## WHAT YOU HAVE TO DO:
Although the records contain pictures, only their text should be reproduced, exactly as written.

[Web document revisions]
§

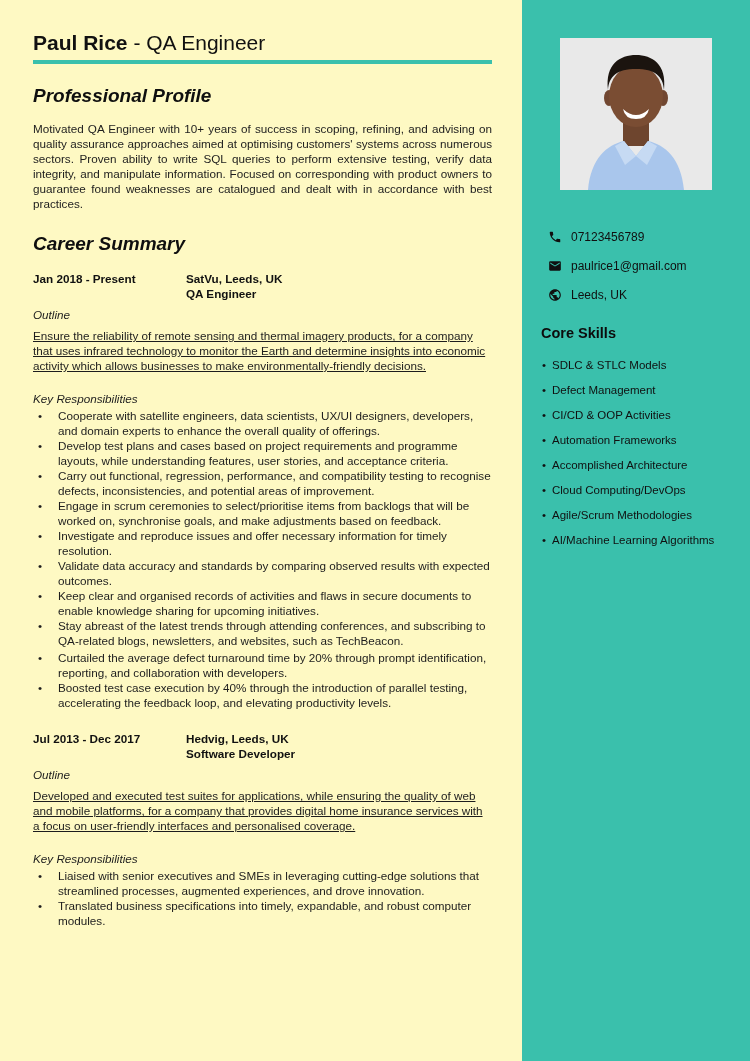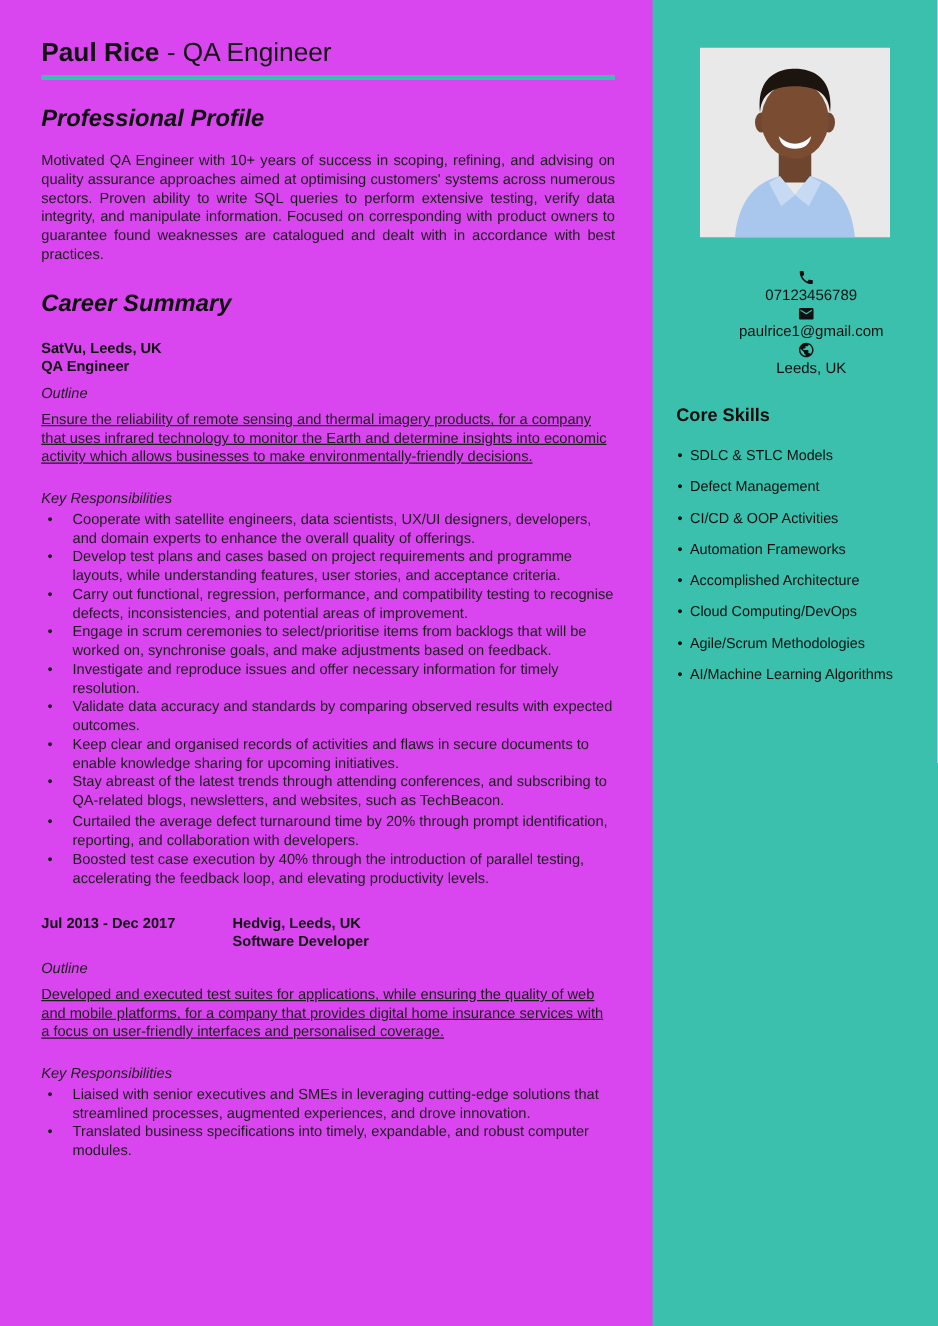--- a/index.html
+++ b/index.html
@@ -3,21 +3,21 @@
 <meta charset="utf-8">
 <style>
   * { box-sizing: border-box; }
   html, body { margin: 0; padding: 0; background: #ffffff; }
   body { font-family: "Liberation Sans", sans-serif; }
 
   .page {
     position: relative;
     width: 750px;
     height: 1061px;
-    background: #d946ef;
+    background: #fef9c3;
     overflow: hidden;
   }
 
   
   .main {
     position: absolute;
     left: 33px;
     top: 0;
     width: 459px;
     color: #1d1d1d;
@@ -111,25 +111,24 @@
   }
   .photo-frame {
     width: 152px;
     height: 152px;
     margin: 38px auto 0 auto;
     display: block;
   }
   .contact-list { margin: 25px 0 0 26px; }
   .contact-item {
     display: flex;
-    align-items: center;
+    align-items: flex-end;
     height: 29px;
     font-size: 12px;
     color: #101010;
-    flex-direction: column;
   }
   .contact-item .c-icon {
     width: 14px;
     height: 14px;
     margin-right: 9px;
     flex-shrink: 0;
     display: inline-flex;
   }
   .contact-item .c-icon svg { width: 14px; height: 14px; fill: #101010; }
   .skills-heading {
@@ -169,20 +168,21 @@
       <span class="bold">Paul Rice</span><span> - QA Engineer</span>
     </div>
     <div class="accent-rule"></div>
 
     <h2 class="section-heading">Professional Profile</h2>
     <p class="body-text profile-text">Motivated QA Engineer with 10+ years of success in scoping, refining, and advising on quality assurance approaches aimed at optimising customers' systems across numerous sectors. Proven ability to write SQL queries to perform extensive testing, verify data integrity, and manipulate information. Focused on corresponding with product owners to guarantee found weaknesses are catalogued and dealt with in accordance with best practices.</p>
 
     <h2 class="section-heading career-heading">Career Summary</h2>
 
     <div class="job-header">
+      <div class="job-dates">Jan 2018 - Present</div>
       <div class="job-co-role">
         <div>SatVu, Leeds, UK</div>
         <div>QA Engineer</div>
       </div>
     </div>
     <div class="label-italic">Outline</div>
     <p class="body-text outline-text">Ensure the reliability of remote sensing and thermal imagery products, for a company that uses infrared technology to monitor the Earth and determine insights into economic activity which allows businesses to make environmentally-friendly decisions.</p>
 
     <div class="label-italic label-resp">Key Responsibilities</div>
     <ul class="bullets">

§

## ANSWER BOX:
--- a/index.html
+++ b/index.html
@@ -3,21 +3,21 @@
 <meta charset="utf-8">
 <style>
   * { box-sizing: border-box; }
   html, body { margin: 0; padding: 0; background: #ffffff; }
   body { font-family: "Liberation Sans", sans-serif; }
 
   .page {
     position: relative;
     width: 750px;
     height: 1061px;
-    background: #d946ef;
+    background: #fef9c3;
     overflow: hidden;
   }
 
   
   .main {
     position: absolute;
     left: 33px;
     top: 0;
     width: 459px;
     color: #1d1d1d;
@@ -111,25 +111,24 @@
   }
   .photo-frame {
     width: 152px;
     height: 152px;
     margin: 38px auto 0 auto;
     display: block;
   }
   .contact-list { margin: 25px 0 0 26px; }
   .contact-item {
     display: flex;
-    align-items: center;
+    align-items: flex-end;
     height: 29px;
     font-size: 12px;
     color: #101010;
-    flex-direction: column;
   }
   .contact-item .c-icon {
     width: 14px;
     height: 14px;
     margin-right: 9px;
     flex-shrink: 0;
     display: inline-flex;
   }
   .contact-item .c-icon svg { width: 14px; height: 14px; fill: #101010; }
   .skills-heading {
@@ -169,20 +168,21 @@
       <span class="bold">Paul Rice</span><span> - QA Engineer</span>
     </div>
     <div class="accent-rule"></div>
 
     <h2 class="section-heading">Professional Profile</h2>
     <p class="body-text profile-text">Motivated QA Engineer with 10+ years of success in scoping, refining, and advising on quality assurance approaches aimed at optimising customers' systems across numerous sectors. Proven ability to write SQL queries to perform extensive testing, verify data integrity, and manipulate information. Focused on corresponding with product owners to guarantee found weaknesses are catalogued and dealt with in accordance with best practices.</p>
 
     <h2 class="section-heading career-heading">Career Summary</h2>
 
     <div class="job-header">
+      <div class="job-dates">Jan 2018 - Present</div>
       <div class="job-co-role">
         <div>SatVu, Leeds, UK</div>
         <div>QA Engineer</div>
       </div>
     </div>
     <div class="label-italic">Outline</div>
     <p class="body-text outline-text">Ensure the reliability of remote sensing and thermal imagery products, for a company that uses infrared technology to monitor the Earth and determine insights into economic activity which allows businesses to make environmentally-friendly decisions.</p>
 
     <div class="label-italic label-resp">Key Responsibilities</div>
     <ul class="bullets">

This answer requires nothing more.